To portray white accusers and defenders, the performers don commedia dell’arte-style masks. One such figure is the youths’ chief accuser, Victoria Price (Bernadette L. Speakes), who sings a sexy blues number and slinks around the stage even as she tries to present herself as a paragon of Southern virtue. Coming to the defendants’ aid, Joe Brodsky (Gilbert Glenn Brown) of the American Communist Party does a magic act to demonstrate what he can do for them.

These moments lend a wry bit fun to what is otherwise a bleak tale of racism and opportunism.

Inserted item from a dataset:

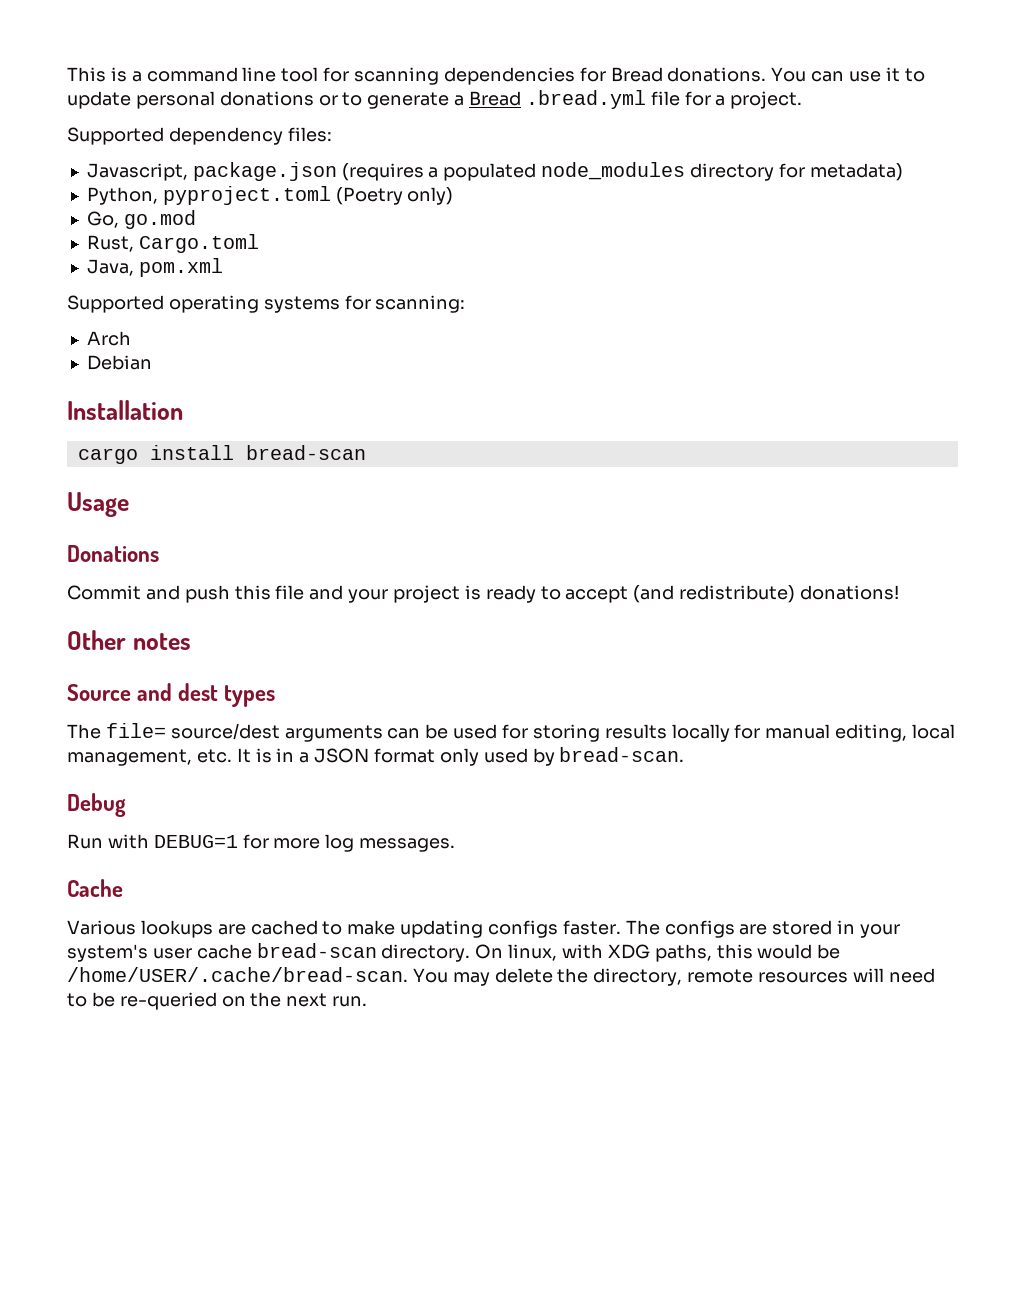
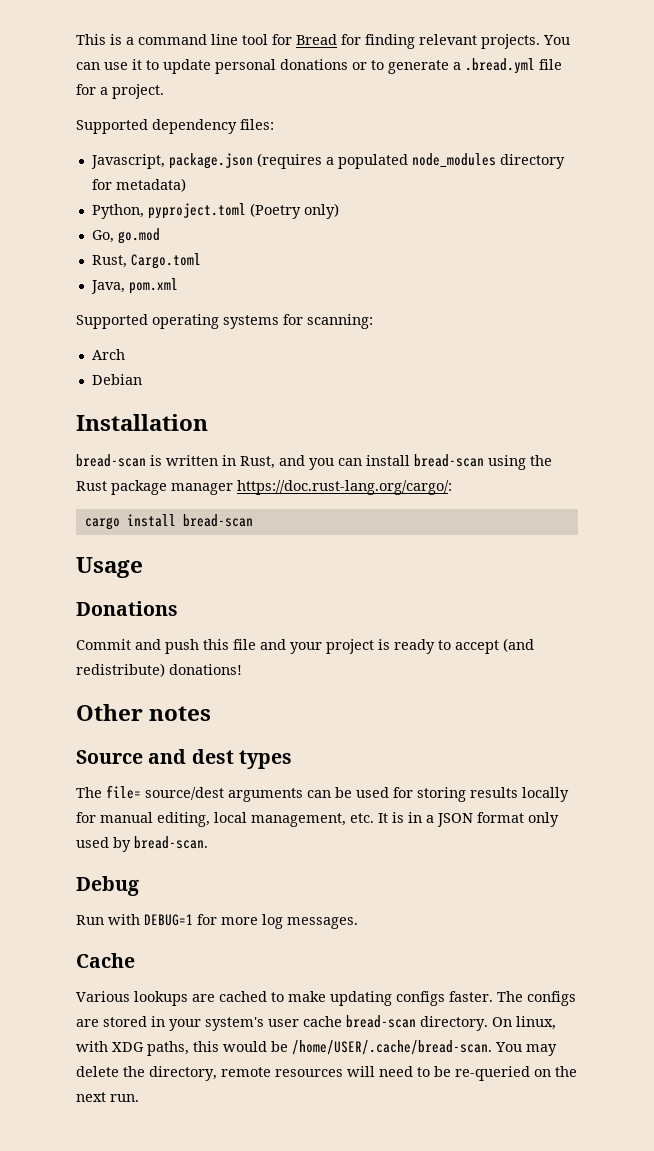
- This is a command line tool for scanning dependencies for Bread donations.
+ This is a command line tool for Bread for finding relevant projects.
- You can use it to update personal donations or to generate a Bread .bread.yml file for a project.
+ You can use it to update personal donations or to generate a .bread.yml file for a project.
+ bread-scan is written in Rust, and you can install bread-scan using the Rust package manager https://doc.rust-lang.org/cargo/:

Under Ben Bradley’s direction, the proceedings are always interesting to look at, and the characterizations--by a cast that also includes Erinn Anova, Sheilagh M. Brooks, Yaphet Enge, Andre Jackson, Don Richardson, Timothy Lopez Rogers and piano player Tim Davis--are always sharp.

But with so many characters trying to describe what happened, sometimes out of sequence, the story is difficult to follow.

Daryl H. Miller

“Direct From Death Row: The Scottsboro Boys,” Fountain Theatre, 5060 Fountain Ave., Hollywood. Fridays-Saturdays, 8 p.m.; Sundays, 2 and 7 p.m. Ends Nov. 10. $25. (323) 663-1525. Running time: 2 hours, 40 minutes.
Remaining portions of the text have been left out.